- [Task description]:
Below are the records. Retype exactly the lines between the lines holding "(238, 153) none -> [104,94,151,105] service" and "(774, 543) none -> [184,294,231,305] service", inclusive.

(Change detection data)
__________________________________________________

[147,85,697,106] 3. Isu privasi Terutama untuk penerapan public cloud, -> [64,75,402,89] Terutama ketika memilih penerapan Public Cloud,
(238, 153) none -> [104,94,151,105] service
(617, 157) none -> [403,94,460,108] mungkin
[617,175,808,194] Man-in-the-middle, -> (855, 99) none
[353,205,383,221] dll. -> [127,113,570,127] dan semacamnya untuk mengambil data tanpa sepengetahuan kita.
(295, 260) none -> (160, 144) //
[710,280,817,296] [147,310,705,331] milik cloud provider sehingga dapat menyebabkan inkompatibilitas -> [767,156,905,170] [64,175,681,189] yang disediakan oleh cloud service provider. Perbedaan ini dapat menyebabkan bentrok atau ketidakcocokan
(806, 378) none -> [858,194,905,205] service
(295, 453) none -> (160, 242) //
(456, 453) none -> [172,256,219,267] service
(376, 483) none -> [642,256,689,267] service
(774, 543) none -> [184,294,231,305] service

__________________________________________________

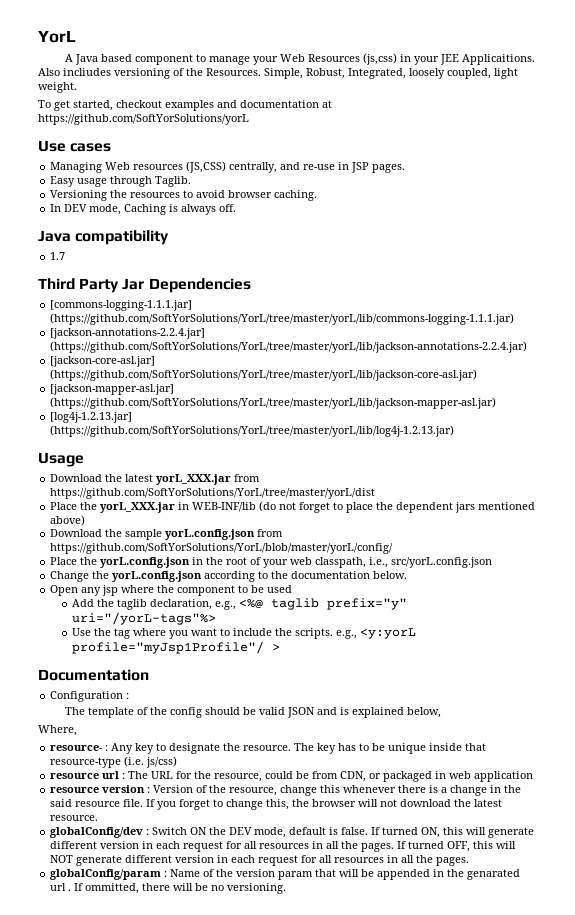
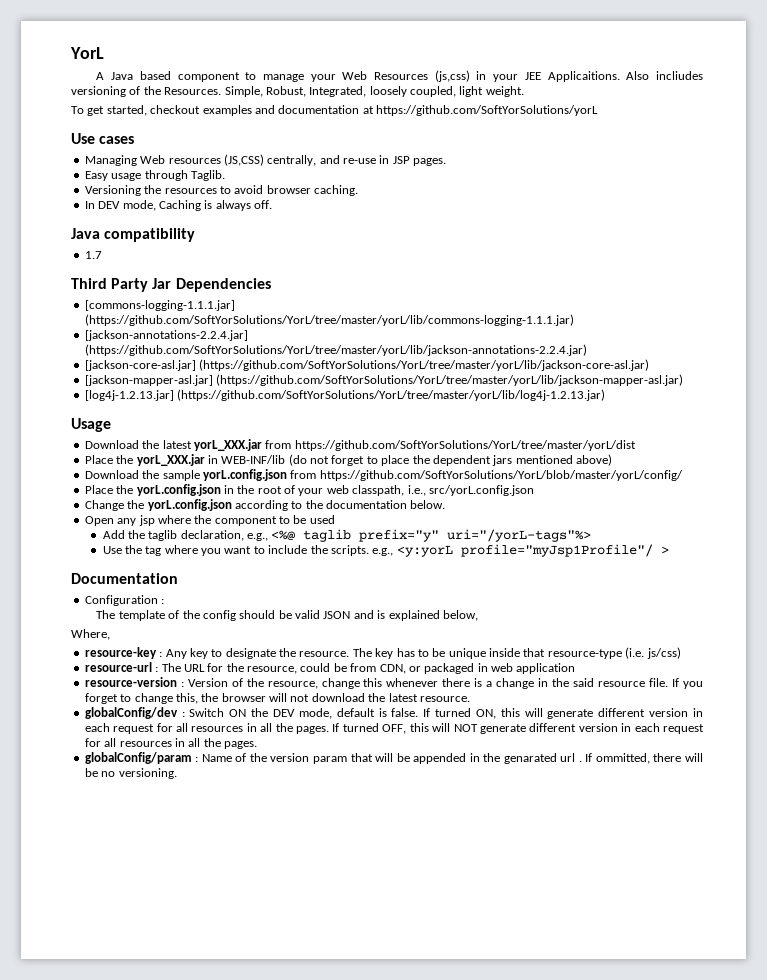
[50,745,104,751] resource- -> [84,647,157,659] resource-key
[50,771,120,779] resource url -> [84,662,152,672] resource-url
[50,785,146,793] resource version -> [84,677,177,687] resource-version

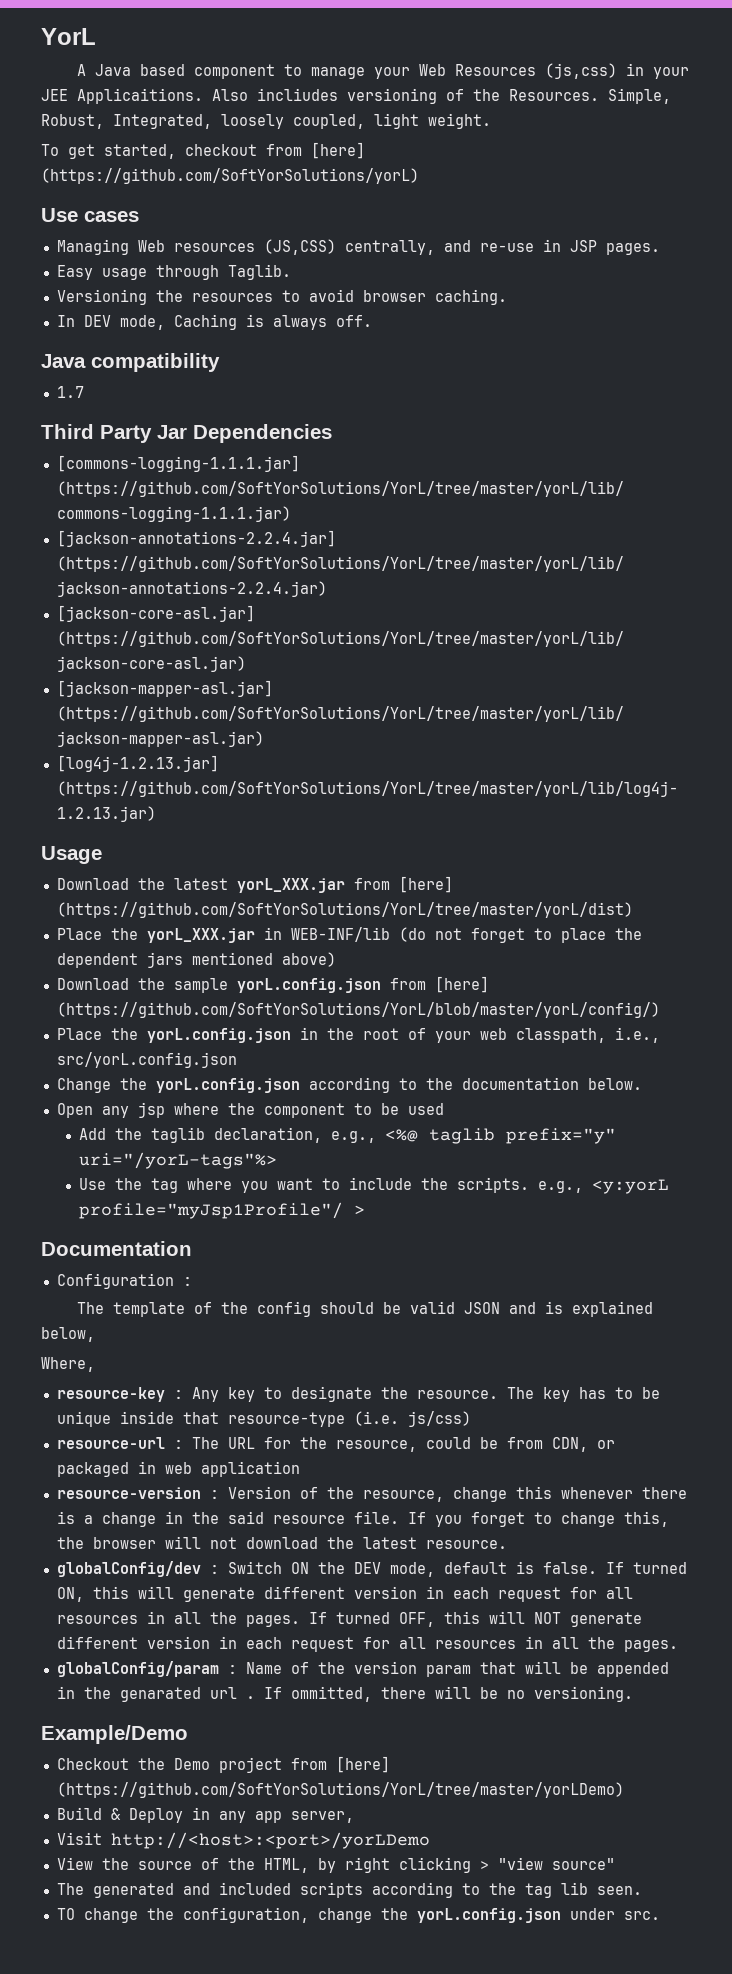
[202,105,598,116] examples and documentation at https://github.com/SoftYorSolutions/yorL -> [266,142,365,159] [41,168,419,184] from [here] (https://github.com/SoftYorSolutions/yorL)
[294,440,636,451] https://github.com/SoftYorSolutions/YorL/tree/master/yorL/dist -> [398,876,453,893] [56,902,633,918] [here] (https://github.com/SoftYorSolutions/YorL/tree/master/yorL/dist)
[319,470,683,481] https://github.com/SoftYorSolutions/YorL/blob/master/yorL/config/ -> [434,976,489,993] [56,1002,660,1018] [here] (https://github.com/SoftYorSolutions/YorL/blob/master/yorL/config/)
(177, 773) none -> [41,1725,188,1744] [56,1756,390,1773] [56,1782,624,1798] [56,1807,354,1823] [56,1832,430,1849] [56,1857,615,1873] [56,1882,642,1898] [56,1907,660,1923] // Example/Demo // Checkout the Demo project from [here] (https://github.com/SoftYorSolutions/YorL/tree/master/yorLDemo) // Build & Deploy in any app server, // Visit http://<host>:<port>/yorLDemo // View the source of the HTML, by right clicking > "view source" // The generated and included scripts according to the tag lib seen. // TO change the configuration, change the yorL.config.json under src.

__________________________________________________

- [Task answer]:
(238, 153) none -> [104,94,151,105] service
(617, 157) none -> [403,94,460,108] mungkin
[617,175,808,194] Man-in-the-middle, -> (855, 99) none
[353,205,383,221] dll. -> [127,113,570,127] dan semacamnya untuk mengambil data tanpa sepengetahuan kita.
(295, 260) none -> (160, 144) //
[710,280,817,296] [147,310,705,331] milik cloud provider sehingga dapat menyebabkan inkompatibilitas -> [767,156,905,170] [64,175,681,189] yang disediakan oleh cloud service provider. Perbedaan ini dapat menyebabkan bentrok atau ketidakcocokan
(806, 378) none -> [858,194,905,205] service
(295, 453) none -> (160, 242) //
(456, 453) none -> [172,256,219,267] service
(376, 483) none -> [642,256,689,267] service
(774, 543) none -> [184,294,231,305] service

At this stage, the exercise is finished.